MANILA - Negara-negara Asia-Pasifik pada Rabu (2/10) dilaporkan memulai upaya mengevakuasi ribuan warga negaranya dan penduduk lainnya dari Lebanon di tengah meningkatnya ketegangan di Timur Tengah.
Dikutip dari The Straits Times, pejabat dari negara-negara seperti Filipina, Indonesia, dan Australia mengatakan mereka sedang berupaya untuk mengamankan penerbangan carteran untuk membawa warga mereka pulang sementara bandara Beirut tetap dibuka.
Sementara itu, Korea Selatan telah mengerahkan pesawat militer untuk mempercepat pemulangan warga negaranya. Rencana evakuasi sedang berlangsung karena bentrokan semakin memanas antara Israel dan Iran, serta milisi Hizbullah dan Hamas yang didukung Teheran. Pada 3 Oktober, sedikitnya enam orang tewas setelah Israel mengebom pusat Kota Beirut.
Pemerintah Filipina menyewa penerbangan untuk lebih dari 1.200 dari 11.000 warga Filipina yang ingin dipulangkan dari Lebanon. "Namun, proses pemulangan telah tertunda karena keterlambatan penerbitan izin keluar dan pembatalan penerbangan akibat ledakan di Lebanon," kata Wakil Menteri Departemen Pekerja Migran Filipina, Bernard Olalia.
Maskapai penerbangan di seluruh dunia bergegas untuk mengalihkan atau membatalkan penerbangan menyusul serangan rudal Iran terhadap Israel pada 1 Oktober. Penerbangan ke Israel dan Lebanon telah dibatalkan, dengan beberapa maskapai mengatakan mereka tidak akan melanjutkan operasi hingga setidaknya pertengahan Oktober.

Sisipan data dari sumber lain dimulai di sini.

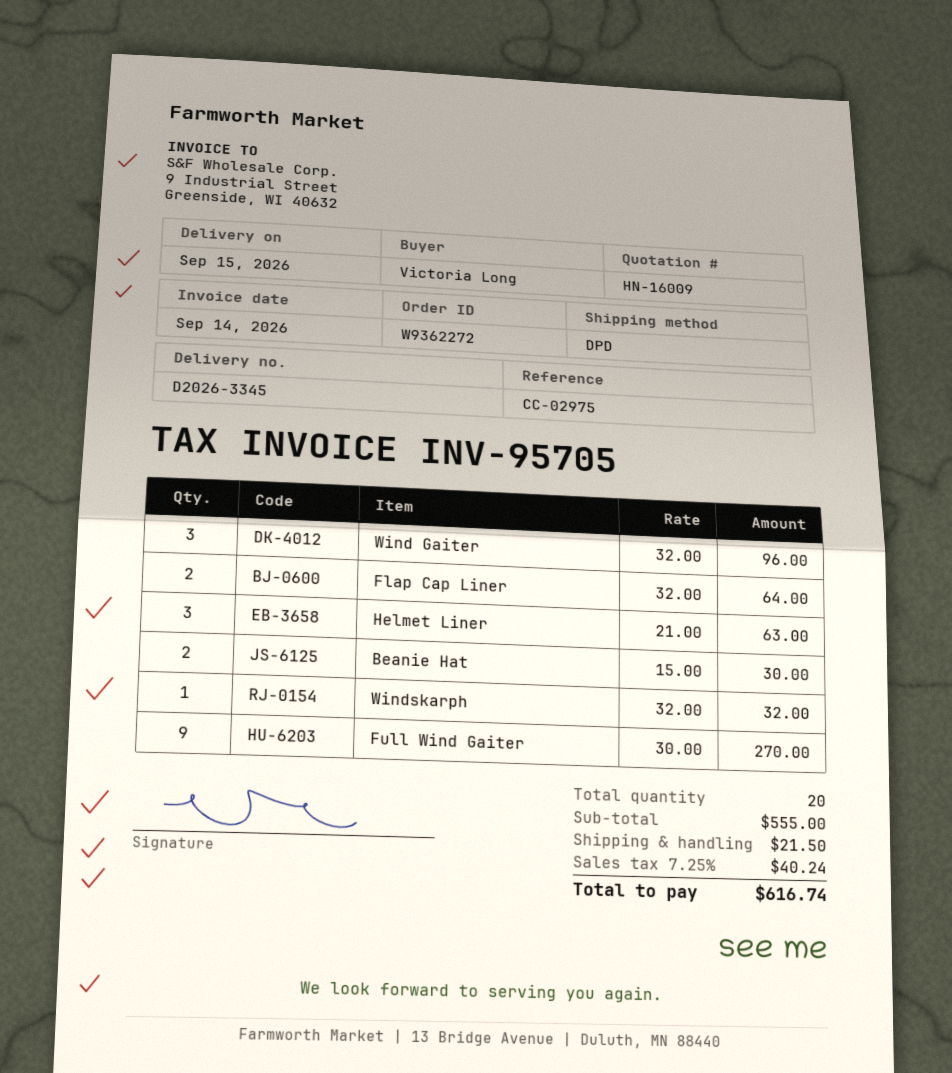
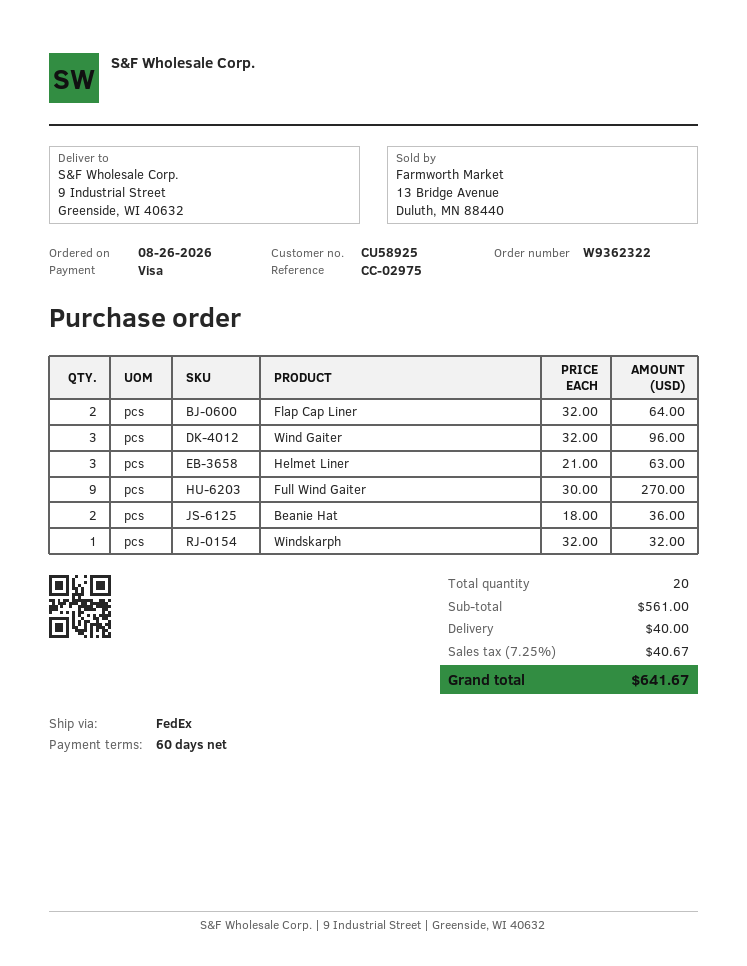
order number: W9362272 -> W9362322
shipping method: DPD -> FedEx
Beanie Hat: 2 x 15.00 = 30.00 -> 2 x 18.00 = 36.00
subtotal: 555.00 -> 561.00
shipping: 21.50 -> 40.00
tax: 7.25% = 40.24 -> 7.25% = 40.67
total: 616.74 -> 641.67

Olalia mengatakan pemerintah sedang menjajaki opsi evakuasi lainnya, seperti keluar dari Lebanon melalui darat dan laut karena kemungkinan penutupan bandara Beirut.
"Kami telah merencanakan alternatif, yaitu jalur darat ke Damaskus. Personel kami di Timur Tengah bersiaga untuk memberikan bantuan tambahan kepada Kantor Pekerja Migran di Lebanon tentang bagaimana pekerja migran kami dapat dibawa ke tempat yang lebih aman," katanya.

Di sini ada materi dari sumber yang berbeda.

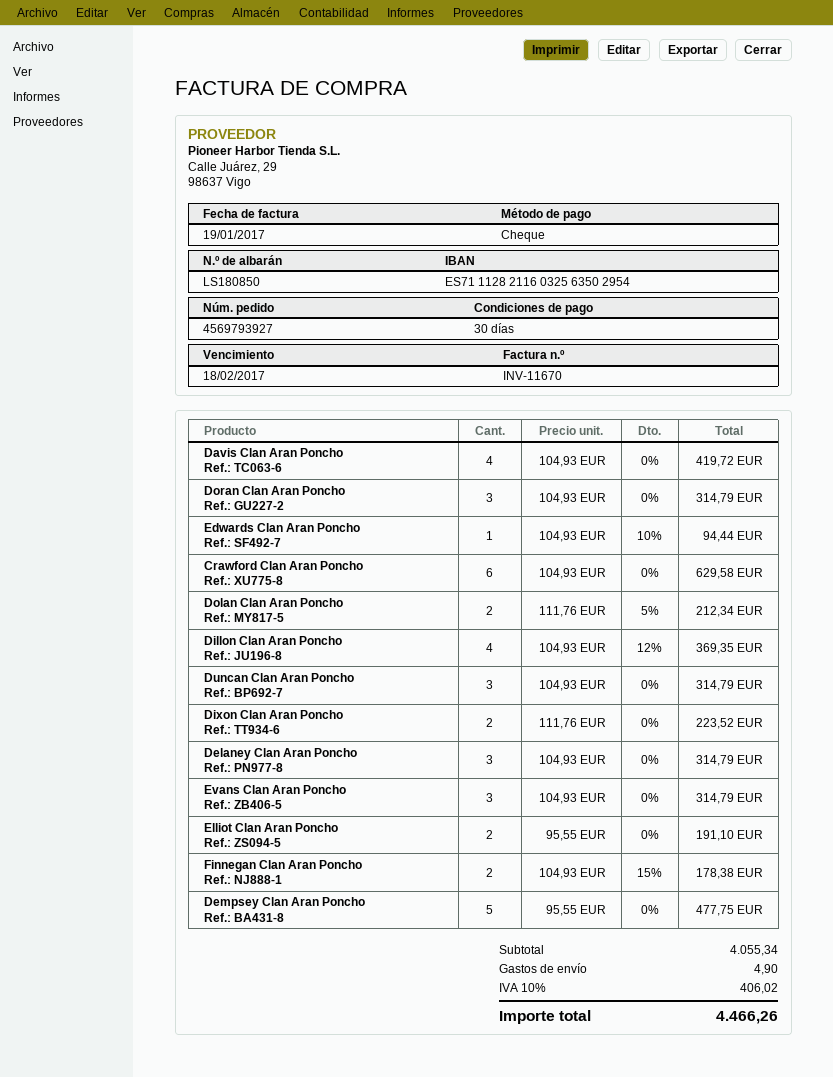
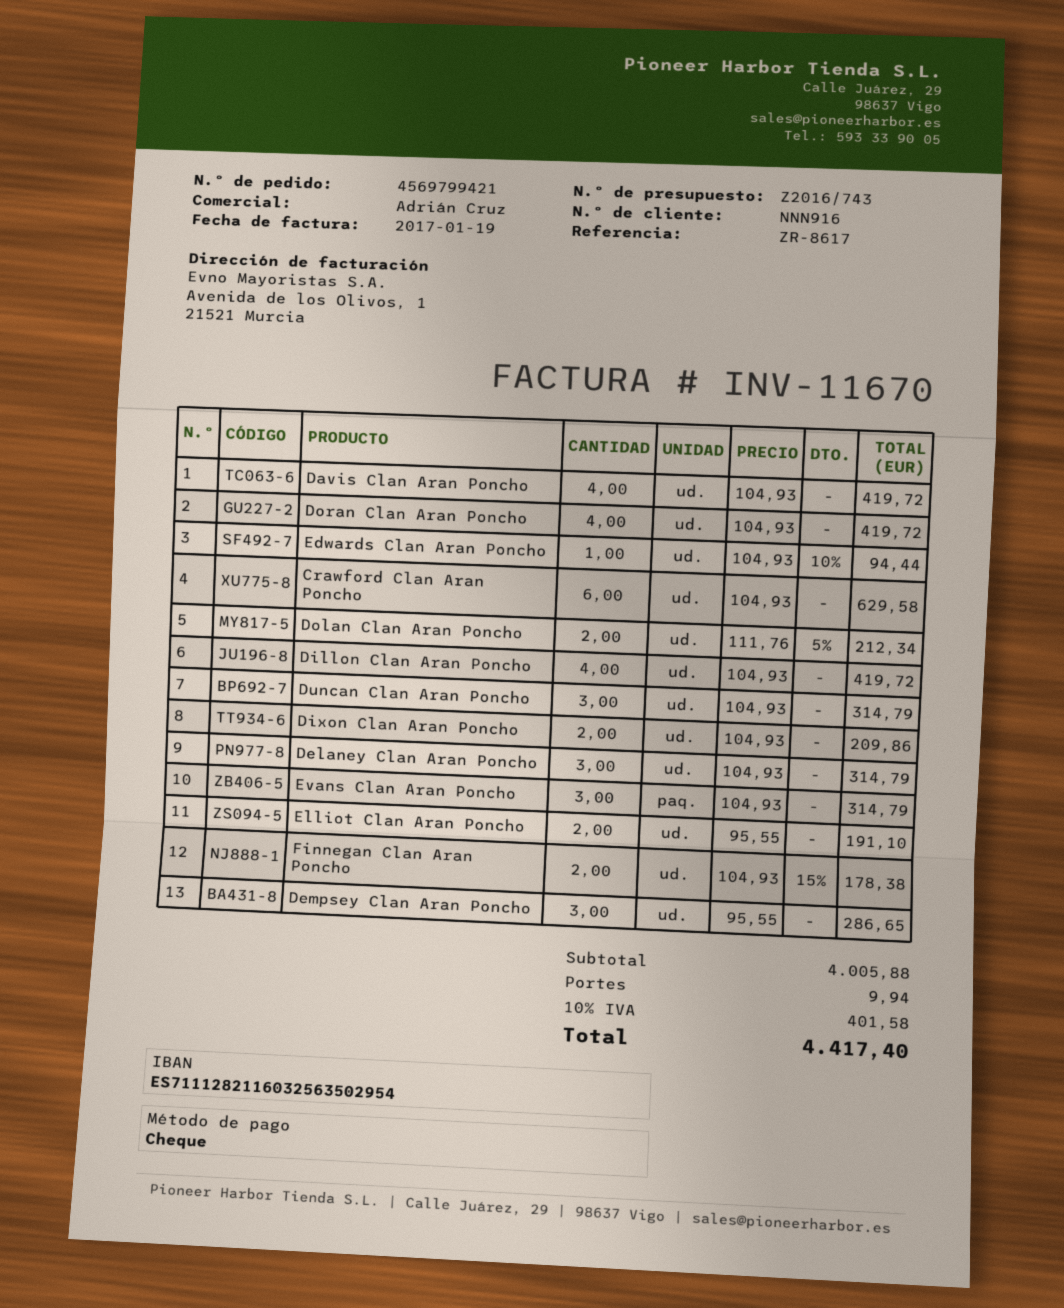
order number: 4569793927 -> 4569799421
Doran Clan Aran Poncho: 3 x 104.93 = 314.79 -> 4 x 104.93 = 419.72
Dillon Clan Aran Poncho: 4 x 104.93 - 12% = 369.35 -> 4 x 104.93 = 419.72
Dixon Clan Aran Poncho: 2 x 111.76 = 223.52 -> 2 x 104.93 = 209.86
Dempsey Clan Aran Poncho: 5 x 95.55 = 477.75 -> 3 x 95.55 = 286.65
subtotal: 4055.34 -> 4005.88
shipping: 4.90 -> 9.94
tax: 10% = 406.02 -> 10% = 401.58
total: 4466.26 -> 4417.40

Pemerintah Filipina sejauh ini telah mengevakuasi sekitar 430 pekerja migran dan 28 tanggungan mereka dari negara yang dilanda perang itu sejak Oktober 2023.
Bantuan Pemerintah
Para repatriat akan menerima bantuan tunai dari pemerintah, sementara rencana darurat telah ditetapkan untuk memastikan keselamatan warga Filipina yang masih berada di Lebanon, meskipun Olalia tidak menguraikan rencana tersebut untuk saat ini.
Sementara itu, Kementerian Luar Negeri Singapura atau Ministry of Foreign Affairs (MFA) telah menyarankan warganya di Lebanon untuk segera meninggalkan negara itu melalui opsi komersial.

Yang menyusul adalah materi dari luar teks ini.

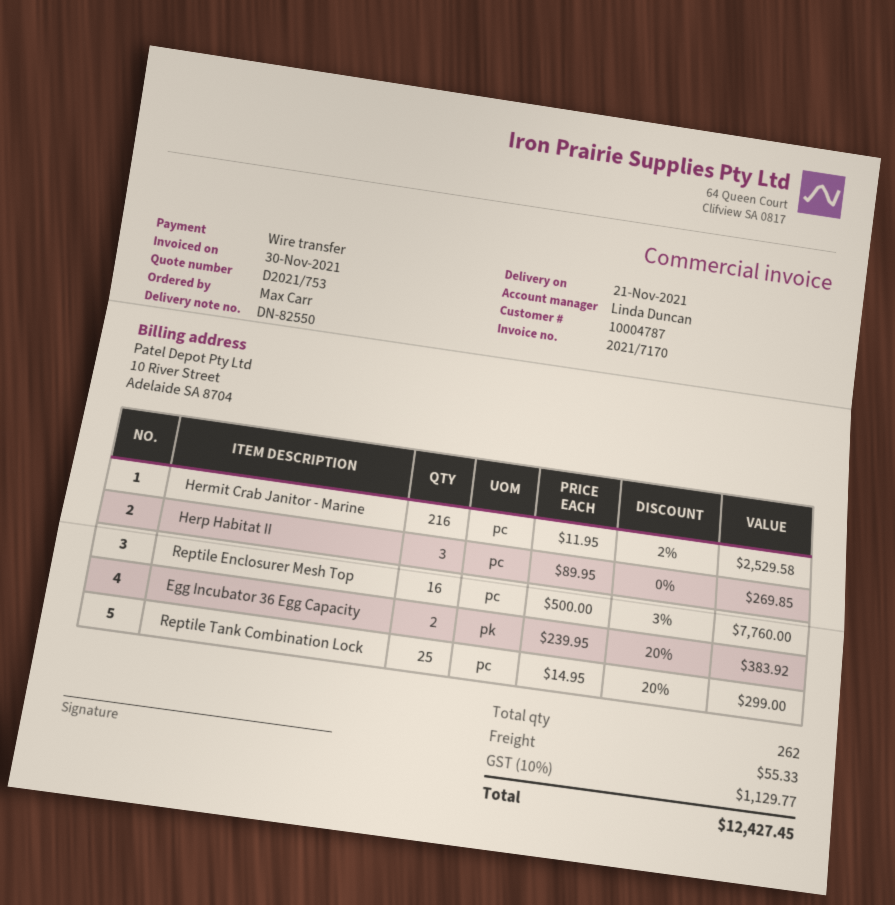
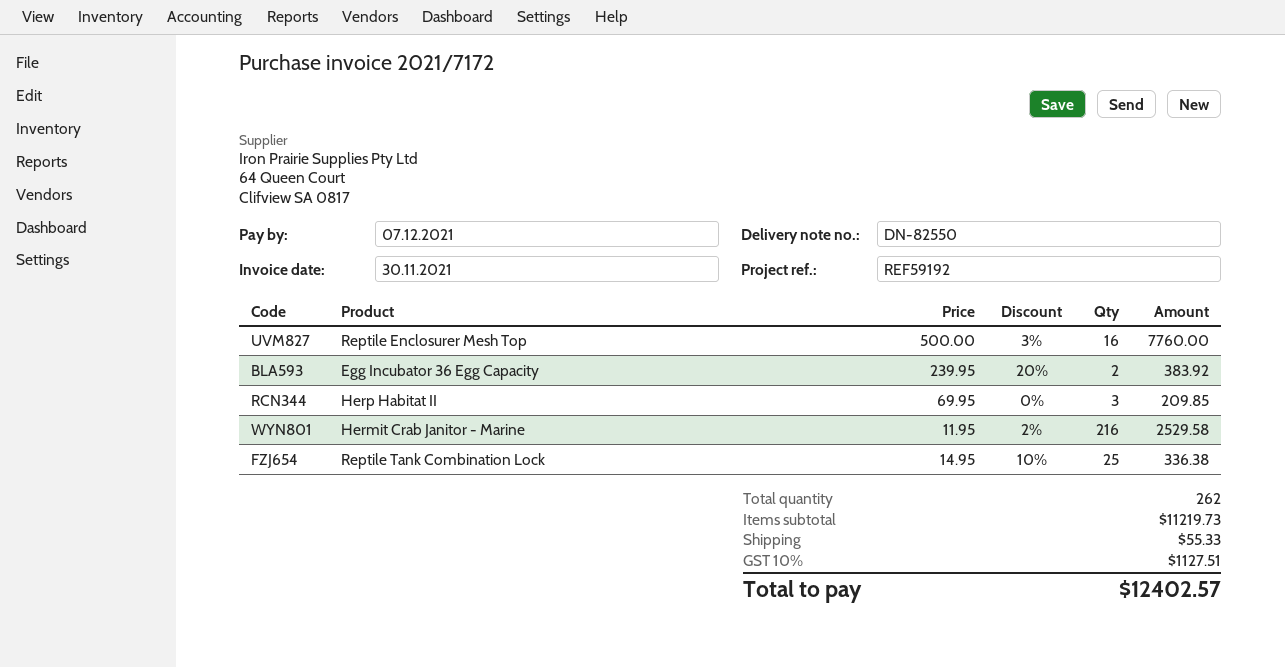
invoice number: 2021/7170 -> 2021/7172
Herp Habitat II: 3 x 89.95 = 269.85 -> 3 x 69.95 = 209.85
Reptile Tank Combination Lock: 25 x 14.95 - 20% = 299.00 -> 25 x 14.95 - 10% = 336.38
tax: 10% = 1129.77 -> 10% = 1127.51
total: 12427.45 -> 12402.57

"Mengingat situasi yang tidak stabil di kawasan ini, warga Singapura diimbau untuk menunda semua perjalanan ke Lebanon," katanya dalam imbauan perjalanan terbaru pada 28 September.
"Warga Singapura yang memilih untuk tetap berada di Lebanon harus tetap waspada, memantau perkembangan setempat dengan saksama, dan memperhatikan saran dari pemerintah Lebanon," kata MFA, seraya menambahkan warga Singapura juga harus menghindari protes dan pertemuan besar.
Indonesia telah mulai mengevakuasi warga negaranya dari Lebanon, dengan kedutaan besarnya di Beirut sejauh ini telah memfasilitasi pemulangan setidaknya 25 warga negara Indonesia sejak Agustus.
Juru bicara Kementerian Luar Negeri, Rolliansyah Soemirat, mengatakan pada 2 Oktober beberapa kedutaan besar negara di Timur Tengah bekerja sama untuk memastikan warga negara Indonesia dapat dievakuasi dengan aman.
"Kedutaan Besar Indonesia juga terus berkomunikasi dengan setiap warga Indonesia di wilayah masing-masing," katanya.
Media Indonesia mengutip pernyataan Direktur Perlindungan Warga Negara dan Badan Hukum Indonesia, Kementerian Dalam Negeri, Judha Nugraha, pada 1 Oktober lalu, terdapat 159 WNI di Lebanon, dan sebagian dari mereka memilih untuk tetap tinggal di negara tersebut.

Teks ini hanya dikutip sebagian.